Once described as one of the most exciting young midfielders in Europe, Ante Ćorić finds himself without a club at the age of 28, his contract with Maltese Premier League side Ħamrun Spartans having been terminated in January 2026 following the conclusion of their Conference League league phase campaign.
It is a sobering place to be for a player who, not so long ago, had the football world at his feet. As a teenager at Dinamo Zagreb, Ćorić was the subject of intense interest from Bayern Munich, Barcelona, Chelsea, Liverpool, Tottenham and Real Madrid. He was compared to Luka Modric, hailed as a generational talent, and in 2014 became the youngest scorer in Europa League history at just 17 years and 157 days.

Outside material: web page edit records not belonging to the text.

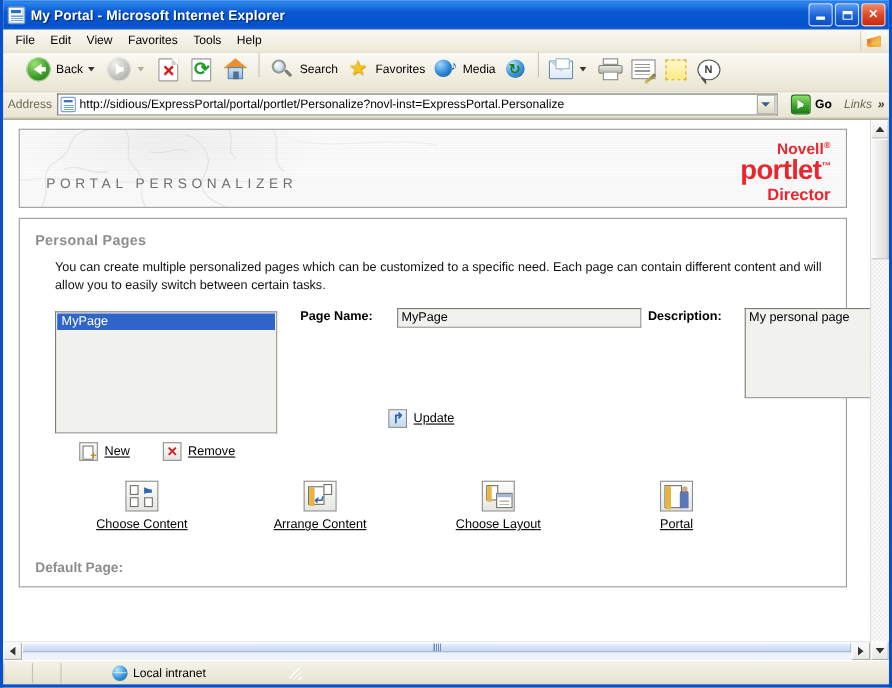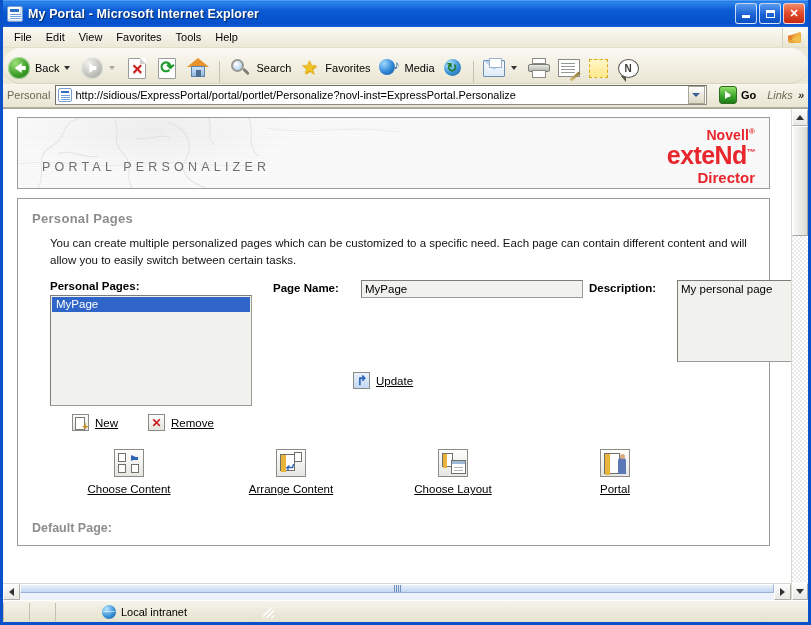"Back" #toolbar { align-items: flex-end -> flex-start; border-radius: 18px -> none; padding-left: 1px -> 17px }
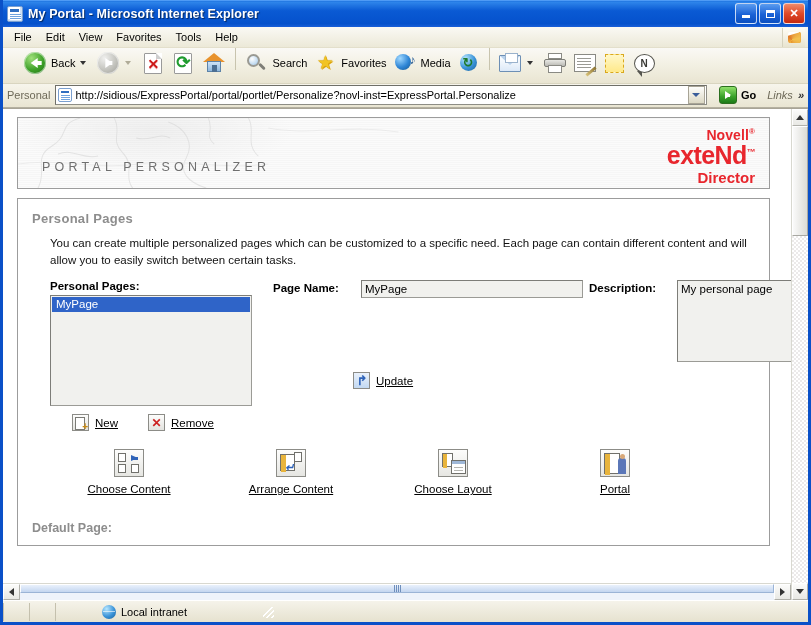"Personal" span { text: Personal -> Address }
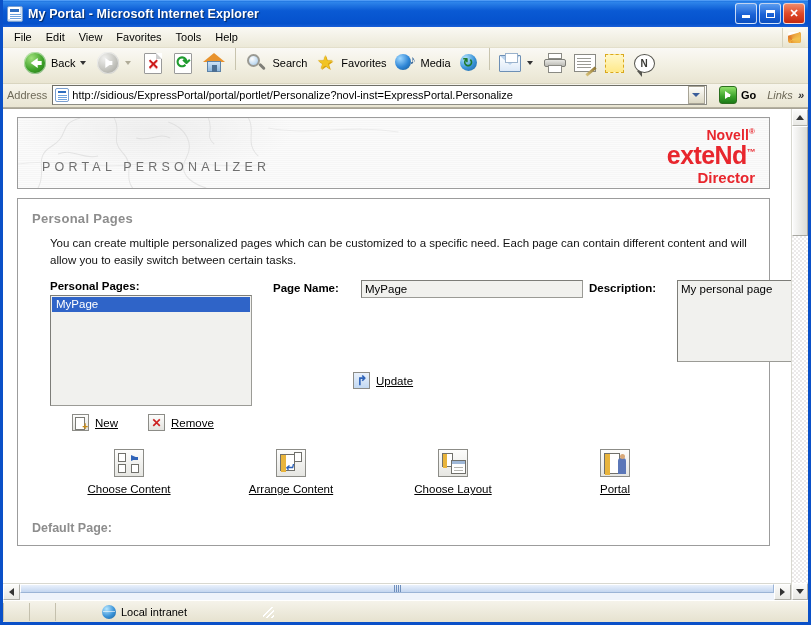"exteNd" span { text: exteNd -> portlet }
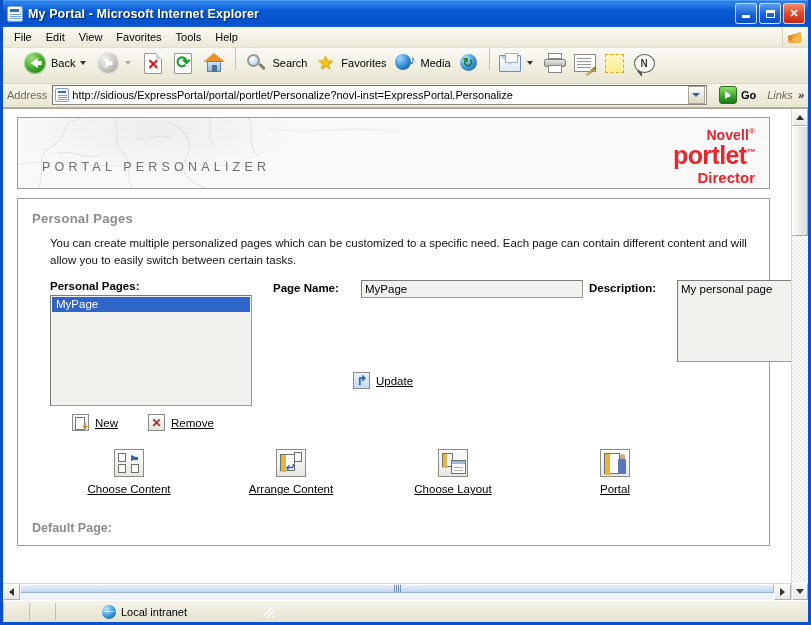"Personal Pages:" div.fld-label { html: <div>Personal Pages:</div> -> none }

After 143 appearances, four league titles and two cups at Dinamo, Roma came calling in 2018, paying six million euros and handing him a five year contract. The potential felt limitless. Instead, what followed was a frustrating sequence of loan spells at Almeria, VVV Venlo, Olimpija Ljubljana and FC Zurich, none of them providing the platform he needed. He left Roma in 2023 without ever truly fulfilling the enormous expectations placed upon him.

A brief return to Croatian football with Rudes and Varteks Varazdin followed before Ćorić pitched up in Malta last summer, with the move widely seen as a calculated attempt to rekindle interest from European clubs by showcasing himself on the continental stage. The Conference League provided the platform, but it was not enough. His contract was cut short in January, and he remains a free agent.
It is a long way from the player Roma’s sporting director Monchi once called one of the emerging talents of European football. Whether Ćorić has one last chapter to write remains to be seen, but the story of a prodigy who never quite fulfilled his vast promise stands as one of football’s more melancholy what-ifs.